Across the road from where I am staying in London, just behind the Chelsea Town Hall, is an iconic sports center. Having done my fifty laps in the pool, I was watching the people in the gym. I spent a few minutes watching everyone rowing, running, and lifting weights. Every single person was plugged into the news with their earplugs on, or was climbing stairs to nowhere, heads raised, watching television monitors blasting images of war.
Oh those poor bodies, I thought.
We are too hard on our bodies
The modern world is designed to encourage us to live in our minds—even when we are working out. Western culture has taught us to see the body as a tool to manipulate at will. We feed our bodies the wrong food, stuff it with medications, live stressful lifestyles, and only really notice the body once something goes wrong. If you were like me, I didn’t give my body a passing thought except to try to change it, improve it, make it look like I thought it was supposed to look, rather than how it is. No one was more adept to living in my mind than me. I was so unconscious about this fact that a teacher of mine, once I began to make the journey into the body, greeted me with, “Welcome to your feet!”
I’ve been doing my journey of embodiment for over 20 years, so the idea isn’t strange to me, but I know it is to many people. I’m in my body, most people think. Right? No, you’re not. If you are feeling anxiety, discomfort, can’t sleep, worrying about the future or berating yourself for things you ought to have done or do, that’s a good indication that you are in head.
Living in the body is a life-changer
Paradoxically, although your body feels heavier, you feel more solid. That’s because you are more solid. You are more present. My greatest teacher, Lorraine, calls this resting within yourself. When your awareness descends deeper into body, you begin to surrender into, rather than force yourself, upon the world. And that gives you so many benefits I can’t even fit them all on this blog. Second-guessing disappears. So does anxiety. You don’t need to figure things out, because you know that you are doing the best thing you can do in the moment. And no, it doesn’t mean you are being passive. It’s the opposite. When the time comes to react and make a plan, you will.

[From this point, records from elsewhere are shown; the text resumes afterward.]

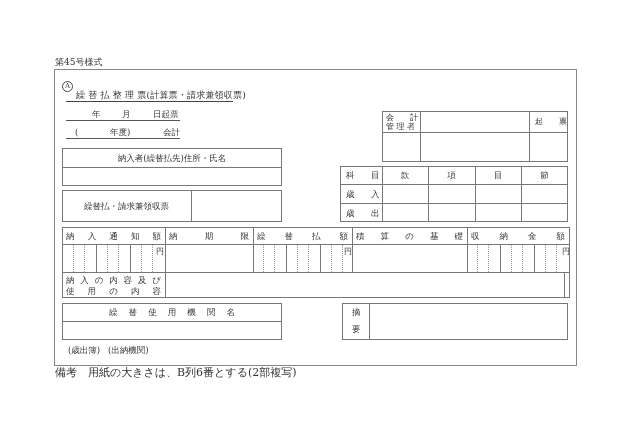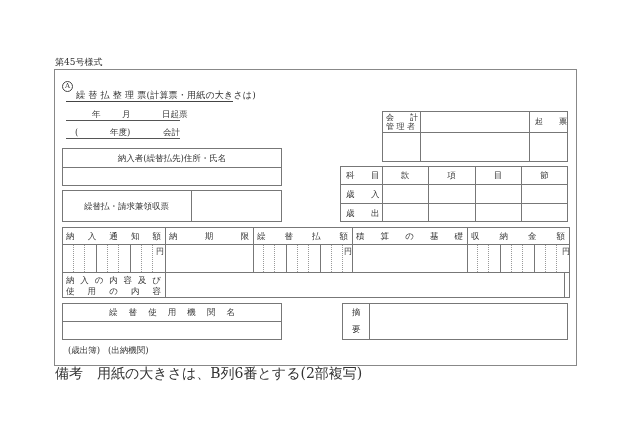--- a/index.html
+++ b/index.html
@@ -25,7 +25,7 @@
   <span>A</span>
 </div>
 
-<div class="t" style="left:76px;top:90px;font-size:9px;letter-spacing:0.2px;">繰 替 払 整 理 票(計算票・用紙の大きさは)</div>
+<div class="t" style="left:76px;top:90px;font-size:9px;letter-spacing:0.2px;">繰 替 払 整 理 票(計算票・請求兼領収票)</div>
 <div class="ul" style="left:66px;top:101px;width:167px;"></div>
 
 <div class="t" style="left:92px;top:109px;">年</div>

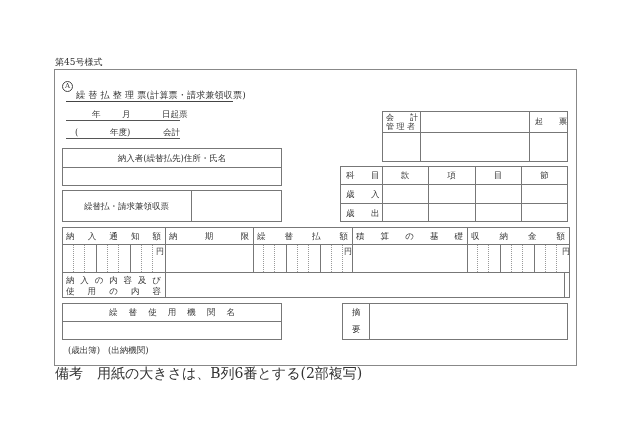--- a/index.html
+++ b/index.html
@@ -30,7 +30,7 @@
 
 <div class="t" style="left:92px;top:109px;">年</div>
 <div class="t" style="left:122px;top:109px;">月</div>
-<div class="t" style="left:162px;top:109px;">日起票</div>
+<div class="t" style="left:153px;top:109px;">日起票</div>
 <div class="hl" style="left:66px;top:120px;width:114px;border-color:#555;"></div>
 
 <div class="t" style="left:75px;top:127px;">(</div>

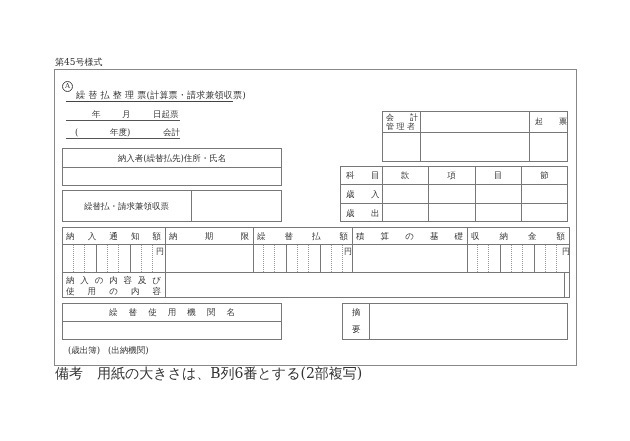--- a/index.html
+++ b/index.html
@@ -210,6 +210,6 @@
 <div class="t" style="left:68px;top:345px;">(歳出簿)</div>
 <div class="t" style="left:108px;top:345px;">(出納機関)</div>
 
-<div class="t" style="left:55px;top:368px;font-size:14px;">備考　用紙の大きさは、B列6番とする(2部複写)</div>
+<div class="t" style="left:55px;top:368px;font-size:11px;">備考　用紙の大きさは、B列6番とする(2部複写)</div>
 
 </body></html>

For years I thought that if I wasn’t accompanying my thoughts bouncing around my skull, I wasn’t DOING IT RIGHT. I had no idea that when I relaxed and let myself go, a world would open up within me. One that aligned with the bigger picture (bigger picture? I didn’t even know what that meant, and if you don’t, no prob, I’ll explain it in another blog, promise) When you are embodied, you begin to access your innate wisdom. Gain perspective. Live in a sense of awe and gratitude for being alive. It means living a life of purpose and possibilities. All you need to do is get out of the way.
Touch the Ground
And that’s the tricky part. This isn’t something you can force to happen. It happens in baby steps. So here’s a tip that helps me every morning. When I sit up in bed, I put my feet on the floor and don’t immediately stand up. Instead, I focus on feeling the carpet underneath the soles of my feet. Often, I don’t even know I have feet and I’m dying to go to the bathroom so I stand up anyway, but others, when I’m in a little more Zenlike, I close my eyes and feel-my-feet. The sensation of softness from the carpet. The weight of my instep. My toes when I wiggle them. Sometimes, the undersides of my feet get warm, which means that I am in them. And that is a good thing. Because my feet are my connection to the earth, and there is no better place to be than that.